There has been much controversy over Chicago Mayor Lori Lightfoot’s (D) proclamation on May 19, 2021,  as she approaches her second anniversary as mayor to grant exclusive interviews to Black or Brown journalists.

The mayor stood her ground on her decision Friday, June 11, 2021, during an interview with CNN, raising questions of racial representation and who can interview public officials in newsrooms. In a two-page letter emailed to Chicago journalists, she stated that this was part of her campaign’s promise to “break up the status quo.”

Lightfoot, the first Black woman elected Mayor in Chicago, stated that from where she stands, she does not see people who look like her and reflect the richness and diversity of the city. The mayor says talks regarding diversity in journalism should have taken place long ago:

It can’t be that in the city of Chicago with all of the talent that we have that we can’t find diverse journalists of color.

Thomas Catenacci, together with his news outlet, the Daily Caller News Foundation, plans to sue the mayor, calling the move discriminatory. The mayor calls the lawsuit “completely frivolous.”

Gregory Pratt tweeted that he declined an interview with Lightfoot after asking her office to allow others the right to interview.

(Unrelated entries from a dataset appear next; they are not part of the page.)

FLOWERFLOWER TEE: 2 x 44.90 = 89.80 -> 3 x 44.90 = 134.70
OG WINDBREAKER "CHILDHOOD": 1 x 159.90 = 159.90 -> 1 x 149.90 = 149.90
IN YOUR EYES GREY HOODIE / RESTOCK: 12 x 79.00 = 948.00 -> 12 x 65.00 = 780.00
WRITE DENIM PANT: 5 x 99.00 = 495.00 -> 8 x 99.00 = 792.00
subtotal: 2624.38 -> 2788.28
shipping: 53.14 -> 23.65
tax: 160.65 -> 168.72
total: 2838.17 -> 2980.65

The Latin Chicago Tribune reporter who covers the mayor and city hall stated that “Politicians don’t get to choose who covers them.”

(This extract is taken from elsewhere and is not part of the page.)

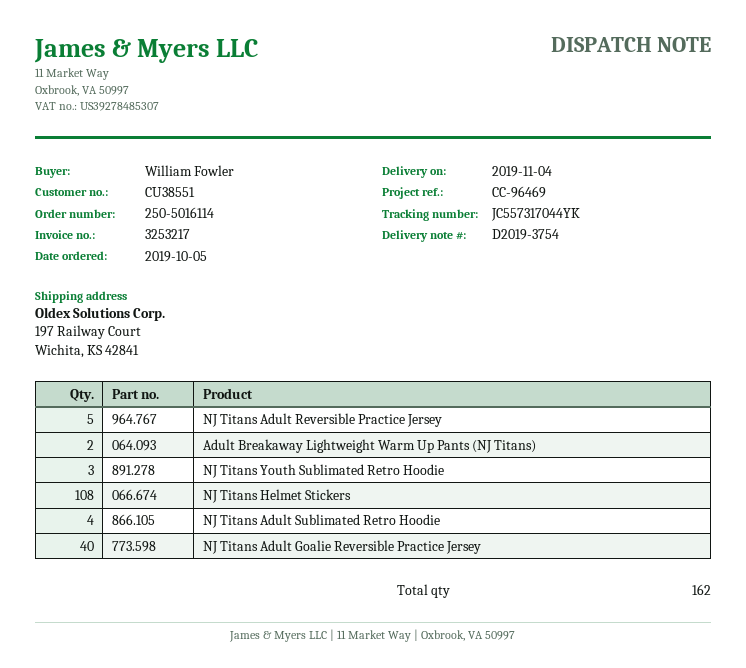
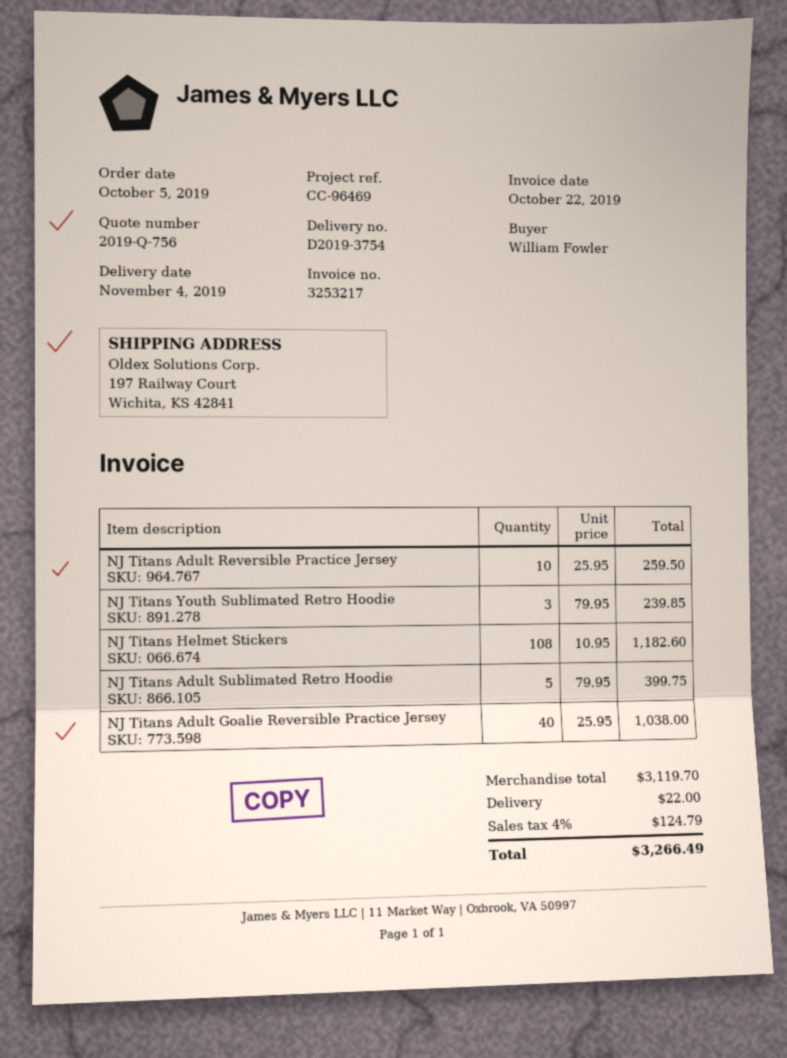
NJ Titans Adult Reversible Practice Jersey: 5 -> 10
Adult Breakaway Lightweight Warm Up Pants (NJ Titans): 2 -> none
NJ Titans Adult Sublimated Retro Hoodie: 4 -> 5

Carol Marin, former NBC Chicago political editor, agreed with Pratt regarding politicians, tweeting that this is a good lesson for journalism students to learn and that reporters need to stand up for other reporters.

Mary Ann Ahern stated on WGN Radio that Lightfoot seemed to be avoiding City Hall reporters she fights with.

Others responded fondly of Pratt’s decision to cancel his meeting with the mayor, while some saw her decision as beginning to address the subject of racism in journalism. Though they understood where she was coming from, some did not agree with the way her announcement was framed.

One person is Tiffany Walden, editor-in-chief of the digital media outlet The Triibe, which uses its platform to reshape the narrative of Chicago’s Black communities. Walden stated that Lightfoot’s decision was “a small step toward leveling the playing field” regarding the lack of access for Black and Latino journalists. She felt that the conversation should have been about the lack of access rather than complaints from those who have daily access to the mayor.

LightfootA 2018 Pew Research Center analysis reported that more than 75 percent of newsroom employees were white. This data supports the opinions of Black and Brown reporters who feel they have less access to high-profile interviewees.

Scott Reeder, a veteran statehouse journalist, says that Lightfoot’s comment was not racist.  While remembering his first years as a young journalist, he saw first-hand in 1988, in a neighborhood where the majority were minorities, there were no Black or Brown faces in the newsroom.

He stated that “racism is discrimination on steroids, powered by privileges given to those in the culturally dominant race. In the U.S., it’s a bias with a pickax. It’s [a] prejudice with a weight of 400 years of slavery, Jim Crow laws, and history behind it.”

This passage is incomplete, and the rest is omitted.